Distribution map of property and lordships associated with this name in DB

List of property and lordships associated with this name in DB

Holder 1066

Shire Phil. ref. Vill DB Spelling Holder 1066 Lord 1066 Tenant-in-Chief 1086 1086 Subtenant Fiscal Value 1066 Value 1086 Value Conf. Show on Map
Herefordshire 31,7 Lye Ouen Owain 'of Lye' - Gruffudd ap Maredudd - 1.50 0.00 0.38 A
Herefordshire 9,14 Lower and Upper Lye - Owain 'of Lye' - Ralph de Mortimer - 0.24 0.00 0.00 -
Totals

Profile

The name Owain occurs only once in DB. Lower and Upper Lye are among the wooded hills of the upper Lugg basin, on the Herefordshire–Shropshire border of 1066, with 1 hide of its 5 or 5½ hides being in Shropshire (Herefs. 1:10c; 9:8, 14; 24:4; 31:7; Salop. 6:16). The largest portion of Lye was 3 hides held as two manors by Owain and Almær, waste in 1066. After the Conquest Earl William fitzOsbern gave the manor to ‘King Maredudd’, whose son Gruffudd ap Maredudd held it in 1086.

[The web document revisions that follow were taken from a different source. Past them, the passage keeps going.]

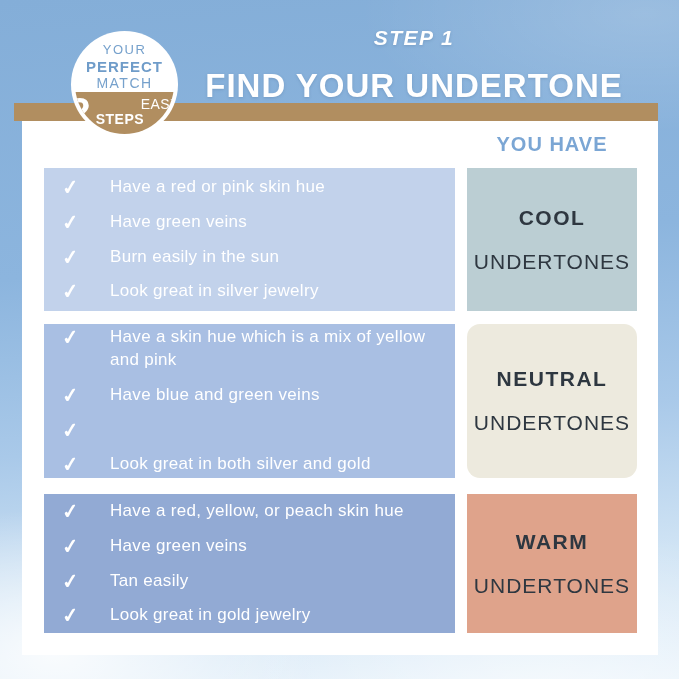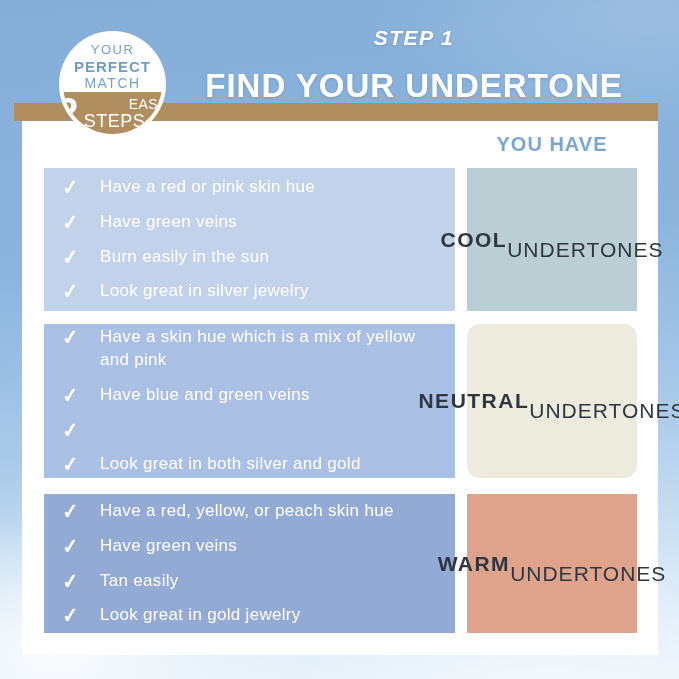"YOUR" .badge { left: 59px -> 71px }
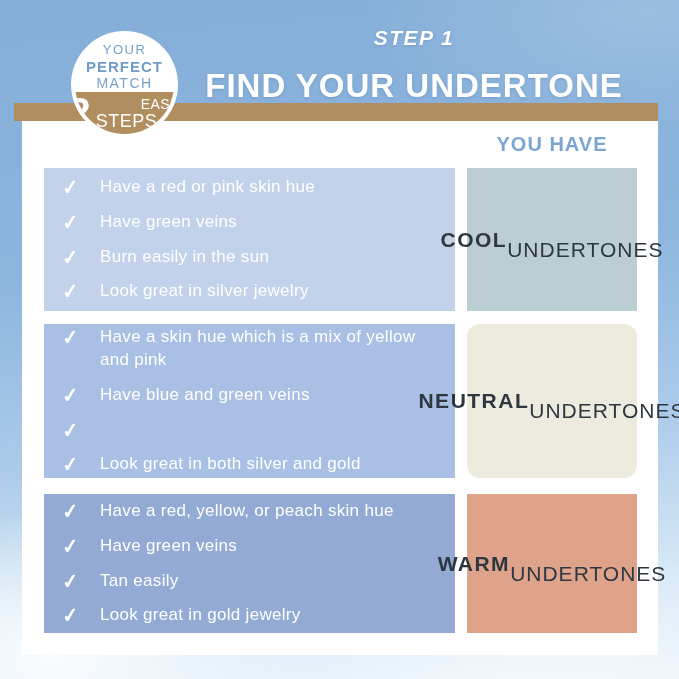"STEPS" .badge-bottom .b-steps .s2 { font-size: 18px -> 14px; font-weight: 400 -> 700 }
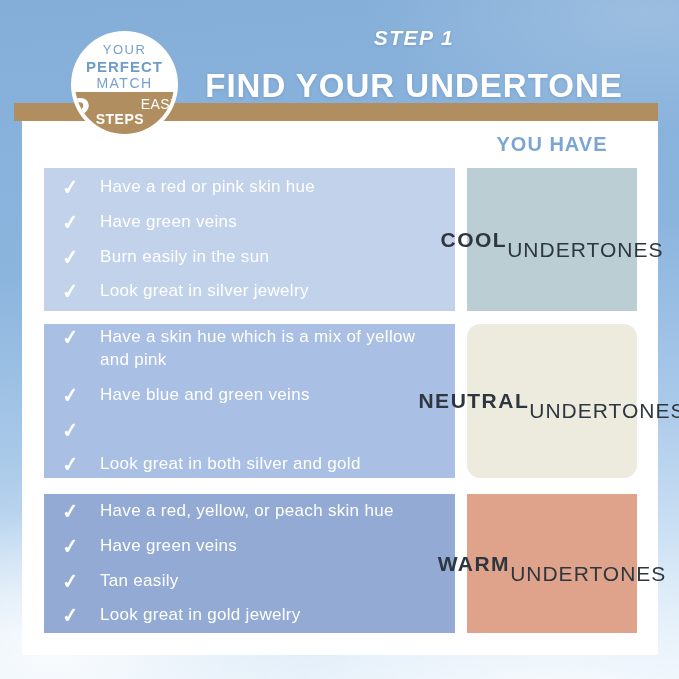"Have a red or pink" .item-text { margin-left: 18px -> 28px }
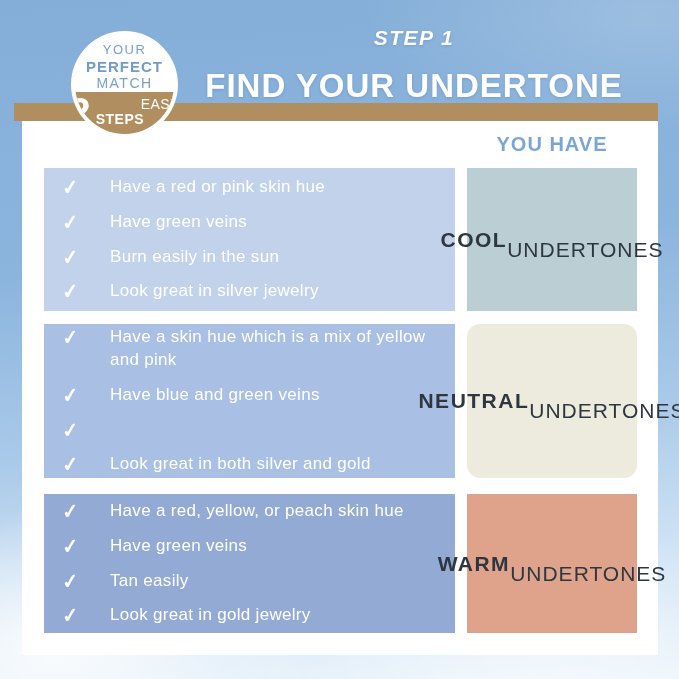"COOL" .result-box { flex-direction: row -> column }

Maredudd was the nephew of an earlier king of Deheubarth (south-west Wales), Hywel ab Edwin, who had been killed by the northern king Gruffudd ap Llywelyn in 1044. His family then disappears from the history of south Wales for a generation. Their territory was ruled first by a dynasty from the south-east, in the person of Gruffudd ap Rhydderch, then by Gruffudd ap Llywelyn after he overthrew the southern Gruffudd, until his own defeat by Earl Harold in 1062–3. Maredudd and his brothers Rhys and Hywel reappear in the sources from the late 1060s, first being attacked in south-east Wales by the Normans as Earl William fitzOsbern led the advance into Gwent, but soon in alliance with fitzOsbern against their Welsh enemies (Lloyd 1911: II, 372–6; Maund 1991: 15–17, 21, 53, 66).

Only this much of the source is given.